A persistência da desigualdade racial no Brasil está enraizada em um legado histórico de escravidão, marginalização e teorias pseudocientíficas de hierarquização racial. Essa desigualdade manifesta-se em indicadores sociais, econômicos e de violência, revelando um racismo estrutural que perpassa as instituições públicas e privadas. Com base nessas informações e nos fundamentos da Sociologia Política e da Teoria Crítica, assinale a afirmativa correta.
- A)O racismo estrutural é um conceito que descreve apenas atos intencionais de preconceito racial, sendo desnecessário considerar a estrutura histórica e institucional do Estado para compreendê-lo ou enfrentá-lo.
Errada, porque racismo estrutural não se limita a atos individuais de preconceito, envolvendo também instituições, práticas sociais e heranças históricas.
- B)O Protocolo com Perspectiva de Raça, lançado pelo Conselho Nacional de Justiça, tem como objetivo principal orientar a Magistratura a reconhecer e considerar os marcadores raciais em suas decisões, promovendo a equidade racial no acesso à justiça e o enfrentamento do racismo institucional.
Certa, pois o protocolo do CNJ orienta o Judiciário a incorporar a perspectiva racial para enfrentar o racismo institucional e ampliar a equidade.
- C)A escravidão no Brasil, ao ser abolida formalmente em 1888, não deixou legados significativos para a estrutura de desigualdade racial atual, uma vez que todos os cidadãos passaram a ter igualdade de oportunidades desde então.
Errada, porque a abolição formal não eliminou os efeitos sociais, econômicos e institucionais da escravidão, que seguem impactando a desigualdade racial.
- D)As políticas de ação afirmativa adotadas no Brasil, como cotas raciais em universidades e concursos públicos, vêm sendo progressivamente declaradas inconstitucionais pelo STF por violarem o princípio da isonomia formal previsto na Constituição Federal.
Errada, porque o STF reconhece a constitucionalidade das ações afirmativas, entendendo que elas concretizam a igualdade material e não violam a isonomia.
- E)As teses de eugenia e hierarquia racial que circularam no Brasil nos séculos XIX e XX foram adotadas exclusivamente por grupos marginais e nunca influenciaram as políticas públicas ou o pensamento intelectual dominante da época.
Errada, porque as teses eugenistas e de hierarquia racial influenciaram fortemente o pensamento dominante e diversas políticas no Brasil nos séculos XIX e XX.
Gabarito: B
A desigualdade racial no Brasil não surgiu por acaso nem terminou quando a escravidão acabou no papel. Ela foi construída ao longo do tempo por uma combinação de escravidão, exclusão social, teorias racistas e instituições que reproduziram privilégios e barreiras para a população negra. Por isso, quando a Sociologia fala em racismo estrutural, a ideia central é justamente essa: não se trata só de preconceito individual, mas de um padrão que aparece nas regras, práticas e resultados sociais. É aí que entra o raciocínio da teoria crítica e da sociologia política: para enfrentar desigualdade racial, não basta dizer que todos são iguais formalmente.
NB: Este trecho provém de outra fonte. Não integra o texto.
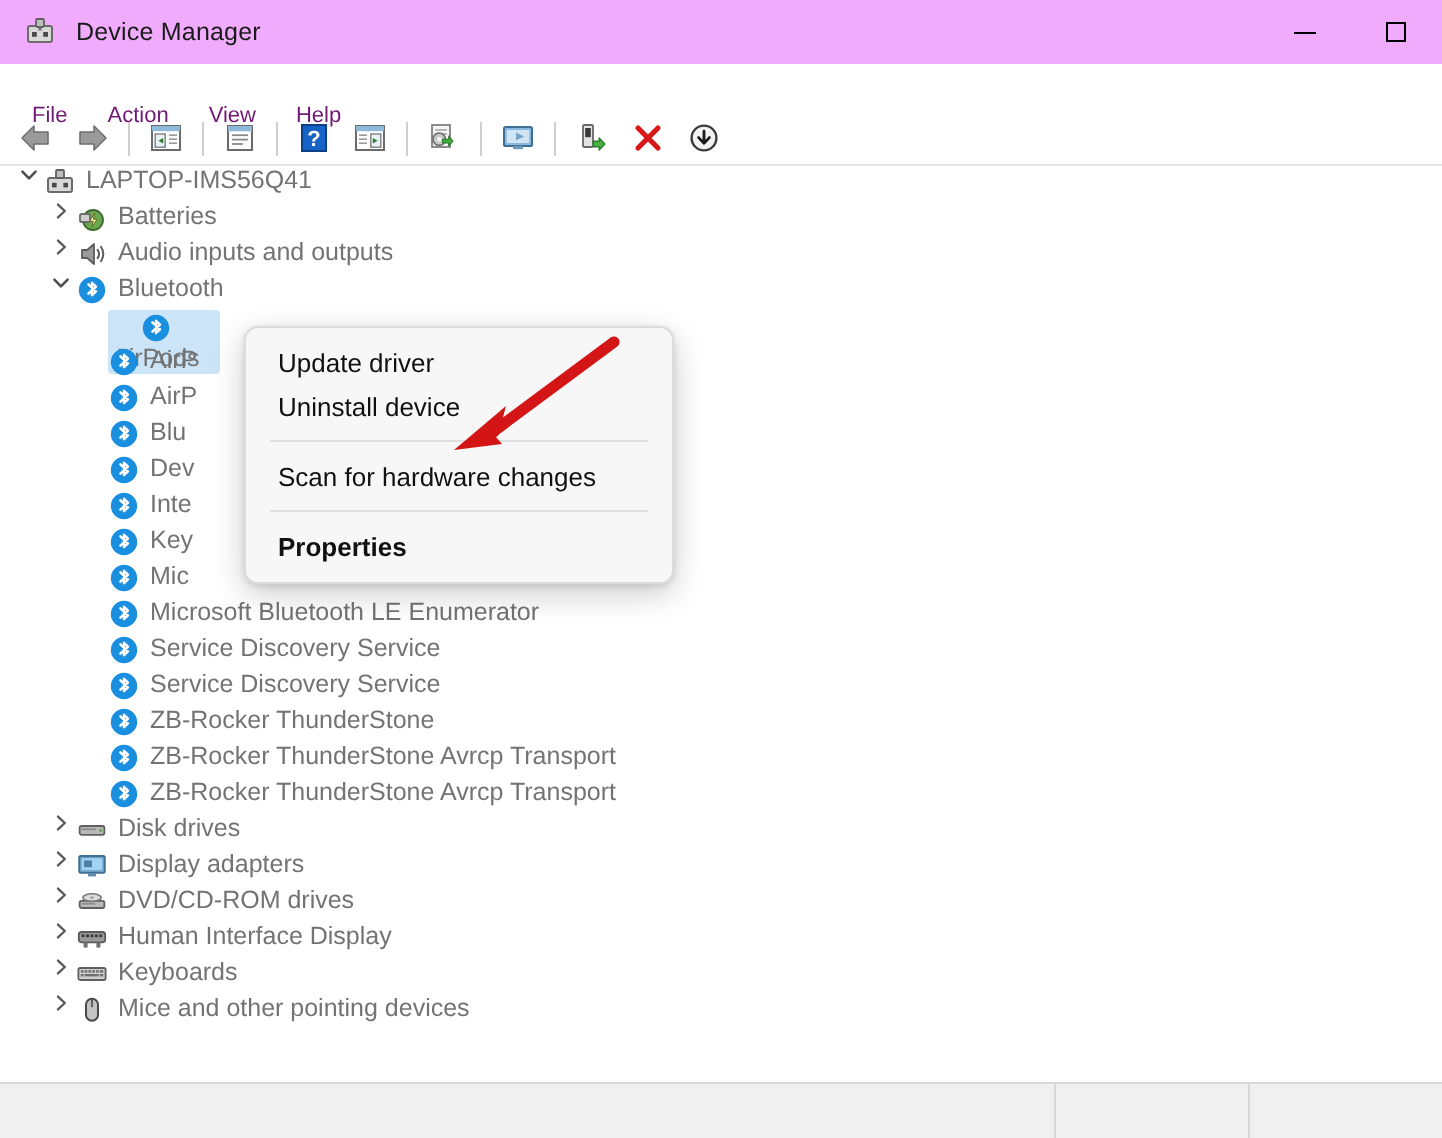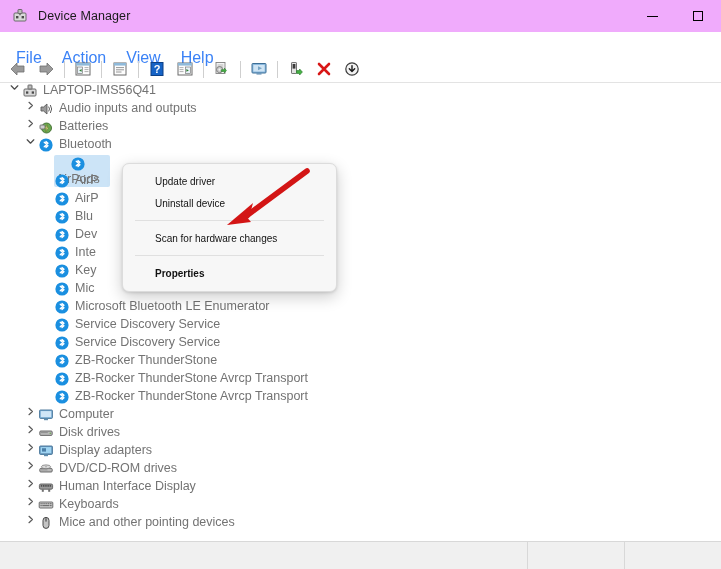"File" .menu-item { color: #3b82f6 -> #701a75; font-size: 16px -> 11px }
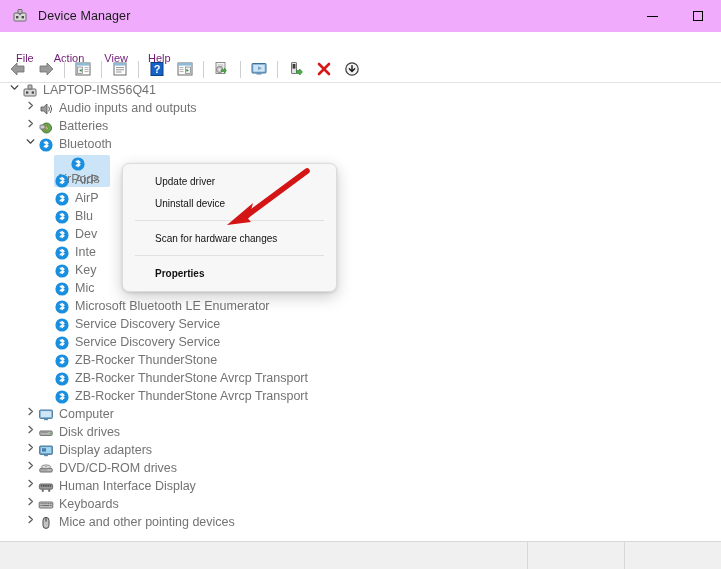"Audio inputs and outputs" div.row { order: before "Batteries" -> after "Batteries" }
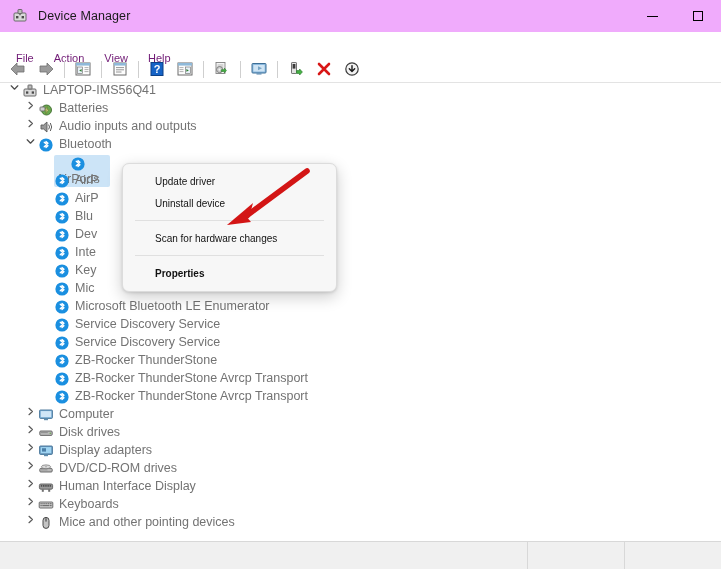"Update driver" .ctx-item { font-size: 10px -> 13px; padding-left: 32px -> 16px }
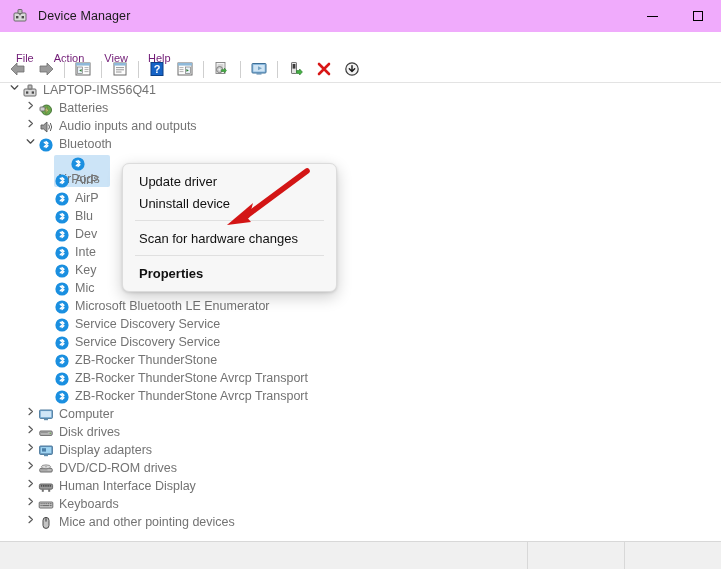"Computer" div.row { html: <div> <span> <svg> <path></path> </svg> </span> <span> <svg> <rect></rect> <rect></rect> <rect></rect> </svg> </span> <span>Computer</span> </div> -> none }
É preciso olhar como o Estado, o Judiciário, a escola, o mercado de trabalho e a segurança pública podem produzir efeitos desiguais mesmo sem declarar isso abertamente. Em concurso, a banca adora essa distinção entre igualdade formal e igualdade material. O item B está correto porque o Protocolo com Perspectiva de Raça, do Conselho Nacional de Justiça, foi criado para orientar a atuação da Magistratura na consideração dos marcadores raciais nas decisões judiciais. A ideia é combater o racismo institucional e promover maior equidade no acesso à justiça, reconhecendo que decisões aparentemente neutras podem reproduzir desigualdades históricas. Em resumo: a questão cobra a noção de que a desigualdade racial é histórica, estrutural e institucional. Então, quando aparecer uma alternativa que trate racismo como algo só individual ou negue o peso da escravidão e das teorias racistas no Brasil, desconfie na hora. O Brasil não acordou igual em 1888, infelizmente.